■ **Problem description**: An exact transcription of all the records below is required, without any images.

■ **Provided data**:
_ _ _ _
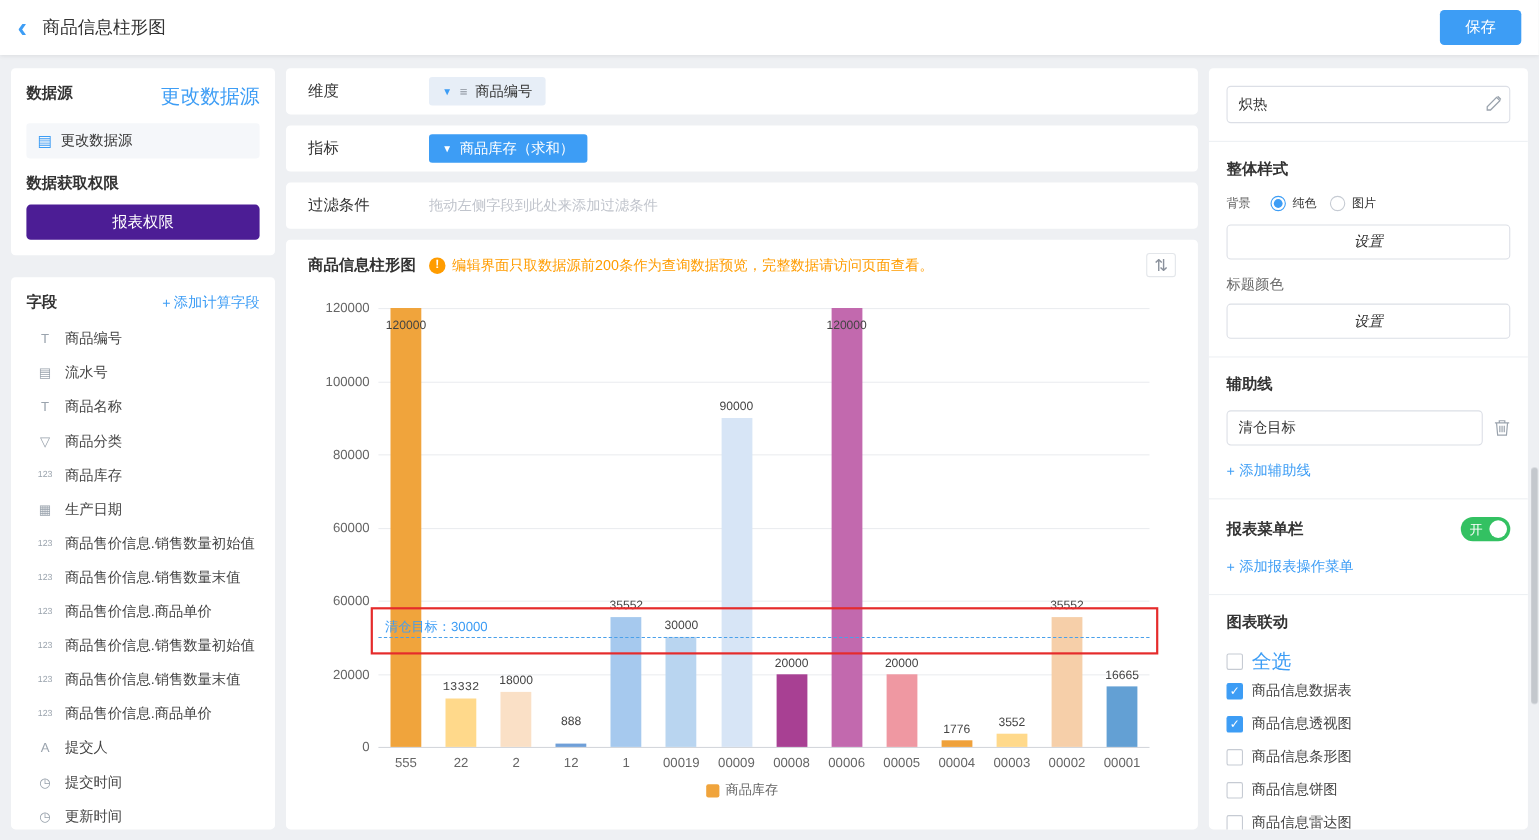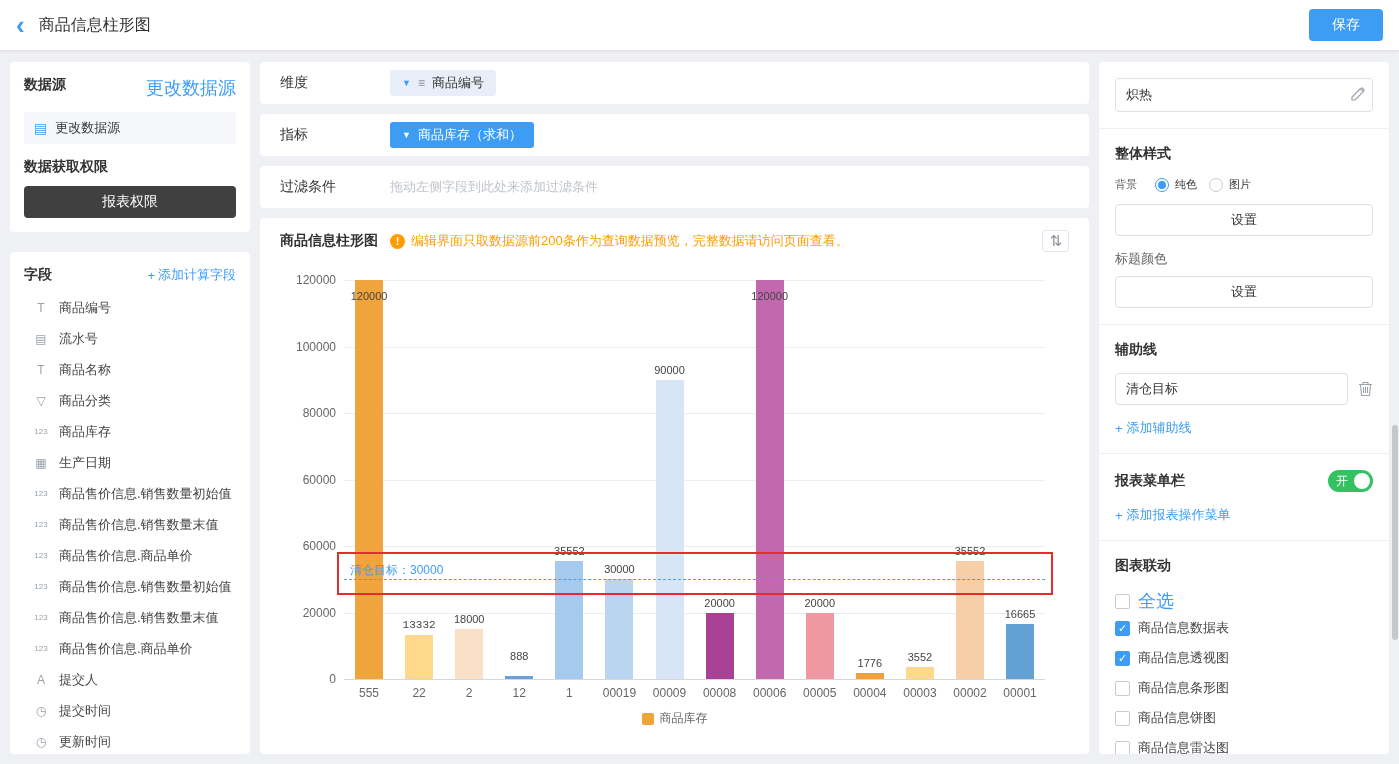--- a/index.html
+++ b/index.html
@@ -18,21 +18,21 @@
 
   
   .left-col { width:240px; flex:none; display:flex; flex-direction:column; gap:20px; }
   .ds-panel { padding:14px; flex:none; }
   .panel-head { display:flex; justify-content:space-between; align-items:flex-start; }
   .bold { font-weight:bold; font-size:14px; color:#333; }
   .link { color:#3d9df5; font-size:18px; cursor:pointer; text-decoration:none; }
   .ds-item { background:#f5f7fa; height:32px; border-radius:3px; display:flex; align-items:center; gap:8px; padding:0 10px; margin:12px 0 14px 0; font-size:13px; cursor:pointer; }
   .doc-icon { color:#3d9df5; font-size:14px; }
   .perm-title { margin:0 0 10px 0; }
-  .primary-btn { width:100%; height:32px; background:#404040; color:#fff; border:none; border-radius:4px; font-size:14px; cursor:pointer; }
+  .primary-btn { width:100%; height:32px; background:#4c1d95; color:#fff; border:none; border-radius:4px; font-size:14px; cursor:pointer; }
 
   .fields-panel { flex:1; padding:14px; overflow:hidden; }
   .fields-panel .panel-head { margin-bottom:8px; }
   .add-inline { display:inline-flex; align-items:center; gap:3px; color:#3d9df5; font-size:13px; cursor:pointer; }
   .field-item { height:31px; display:flex; align-items:center; gap:9px; padding-left:8px; font-size:13px; color:#444; cursor:grab; white-space:nowrap; }
   .field-icon { width:18px; text-align:center; color:#9aa3ad; font-size:12px; flex:none; }
   .field-icon.num { font-size:8px; letter-spacing:0; }
   .field-label { overflow:hidden; text-overflow:ellipsis; }
 
   
@@ -73,21 +73,21 @@
   .title-input { width:100%; height:34px; border:1px solid #dcdfe6; border-radius:4px; padding:0 30px 0 10px; font-size:13px; color:#333; font-family:inherit; }
   .edit-icon { position:absolute; right:8px; top:9px; cursor:pointer; color:#9aa3ad; }
   .divider { height:1px; background:#edf0f3; margin:16px -16px; }
   .section-title { font-weight:bold; font-size:14px; color:#333; }
   .bg-row { display:flex; align-items:center; gap:12px; margin:14px 0 12px 0; font-size:11px; }
   .bg-label { color:#666; margin-right:6px; }
   .radio-opt { display:inline-flex; align-items:center; gap:6px; cursor:pointer; color:#333; }
   .radio { width:14px; height:14px; border-radius:50%; border:1px solid #c6cbd3; background:#fff; display:inline-flex; align-items:center; justify-content:center; flex:none; }
   .radio.checked { border-color:#3d9df5; }
   .radio-dot { width:8px; height:8px; border-radius:50%; background:#3d9df5; }
-  .outline-btn { width:100%; height:32px; background:#fff; border:1px solid #dcdfe6; border-radius:4px; font-size:13px; color:#333; cursor:pointer; }
+  .outline-btn { width:100%; height:32px; background:#fff; border:1px solid #dcdfe6; border-radius:4px; font-size:13px; color:#333; cursor:pointer;font-style:italic; }
   .sub-label { color:#666; font-size:13px; margin:14px 0 8px 0; }
   .aux-row { display:flex; align-items:center; gap:10px; margin-top:14px; }
   .aux-input { flex:1; height:32px; border:1px solid #dcdfe6; border-radius:4px; padding:0 10px; font-size:13px; color:#333; font-family:inherit; }
   .trash-icon { color:#9aa3ad; cursor:pointer; flex:none; display:inline-flex; }
   .add-link { display:inline-flex; align-items:center; gap:4px; color:#3d9df5; font-size:13px; margin-top:14px; cursor:pointer; }
   .menu-head { display:flex; justify-content:space-between; align-items:center; }
   .toggle { width:45px; height:22px; border-radius:11px; background:#33c162; display:inline-flex; align-items:center; justify-content:space-between; padding:0 3px 0 8px; color:#fff; font-size:12px; cursor:pointer; }
   .knob { width:16px; height:16px; border-radius:50%; background:#fff; }
   .linkage-head { display:flex; align-items:center; gap:8px; margin-top:14px; }
   .checkbox { width:15px; height:15px; border:1px solid #c6cbd3; border-radius:2px; background:#fff; display:inline-flex; align-items:center; justify-content:center; font-size:11px; color:#fff; flex:none; cursor:pointer; }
_ _ _ _
■ **Your response**:
--- a/index.html
+++ b/index.html
@@ -18,21 +18,21 @@
 
   
   .left-col { width:240px; flex:none; display:flex; flex-direction:column; gap:20px; }
   .ds-panel { padding:14px; flex:none; }
   .panel-head { display:flex; justify-content:space-between; align-items:flex-start; }
   .bold { font-weight:bold; font-size:14px; color:#333; }
   .link { color:#3d9df5; font-size:18px; cursor:pointer; text-decoration:none; }
   .ds-item { background:#f5f7fa; height:32px; border-radius:3px; display:flex; align-items:center; gap:8px; padding:0 10px; margin:12px 0 14px 0; font-size:13px; cursor:pointer; }
   .doc-icon { color:#3d9df5; font-size:14px; }
   .perm-title { margin:0 0 10px 0; }
-  .primary-btn { width:100%; height:32px; background:#404040; color:#fff; border:none; border-radius:4px; font-size:14px; cursor:pointer; }
+  .primary-btn { width:100%; height:32px; background:#4c1d95; color:#fff; border:none; border-radius:4px; font-size:14px; cursor:pointer; }
 
   .fields-panel { flex:1; padding:14px; overflow:hidden; }
   .fields-panel .panel-head { margin-bottom:8px; }
   .add-inline { display:inline-flex; align-items:center; gap:3px; color:#3d9df5; font-size:13px; cursor:pointer; }
   .field-item { height:31px; display:flex; align-items:center; gap:9px; padding-left:8px; font-size:13px; color:#444; cursor:grab; white-space:nowrap; }
   .field-icon { width:18px; text-align:center; color:#9aa3ad; font-size:12px; flex:none; }
   .field-icon.num { font-size:8px; letter-spacing:0; }
   .field-label { overflow:hidden; text-overflow:ellipsis; }
 
   
@@ -73,21 +73,21 @@
   .title-input { width:100%; height:34px; border:1px solid #dcdfe6; border-radius:4px; padding:0 30px 0 10px; font-size:13px; color:#333; font-family:inherit; }
   .edit-icon { position:absolute; right:8px; top:9px; cursor:pointer; color:#9aa3ad; }
   .divider { height:1px; background:#edf0f3; margin:16px -16px; }
   .section-title { font-weight:bold; font-size:14px; color:#333; }
   .bg-row { display:flex; align-items:center; gap:12px; margin:14px 0 12px 0; font-size:11px; }
   .bg-label { color:#666; margin-right:6px; }
   .radio-opt { display:inline-flex; align-items:center; gap:6px; cursor:pointer; color:#333; }
   .radio { width:14px; height:14px; border-radius:50%; border:1px solid #c6cbd3; background:#fff; display:inline-flex; align-items:center; justify-content:center; flex:none; }
   .radio.checked { border-color:#3d9df5; }
   .radio-dot { width:8px; height:8px; border-radius:50%; background:#3d9df5; }
-  .outline-btn { width:100%; height:32px; background:#fff; border:1px solid #dcdfe6; border-radius:4px; font-size:13px; color:#333; cursor:pointer; }
+  .outline-btn { width:100%; height:32px; background:#fff; border:1px solid #dcdfe6; border-radius:4px; font-size:13px; color:#333; cursor:pointer;font-style:italic; }
   .sub-label { color:#666; font-size:13px; margin:14px 0 8px 0; }
   .aux-row { display:flex; align-items:center; gap:10px; margin-top:14px; }
   .aux-input { flex:1; height:32px; border:1px solid #dcdfe6; border-radius:4px; padding:0 10px; font-size:13px; color:#333; font-family:inherit; }
   .trash-icon { color:#9aa3ad; cursor:pointer; flex:none; display:inline-flex; }
   .add-link { display:inline-flex; align-items:center; gap:4px; color:#3d9df5; font-size:13px; margin-top:14px; cursor:pointer; }
   .menu-head { display:flex; justify-content:space-between; align-items:center; }
   .toggle { width:45px; height:22px; border-radius:11px; background:#33c162; display:inline-flex; align-items:center; justify-content:space-between; padding:0 3px 0 8px; color:#fff; font-size:12px; cursor:pointer; }
   .knob { width:16px; height:16px; border-radius:50%; background:#fff; }
   .linkage-head { display:flex; align-items:center; gap:8px; margin-top:14px; }
   .checkbox { width:15px; height:15px; border:1px solid #c6cbd3; border-radius:2px; background:#fff; display:inline-flex; align-items:center; justify-content:center; font-size:11px; color:#fff; flex:none; cursor:pointer; }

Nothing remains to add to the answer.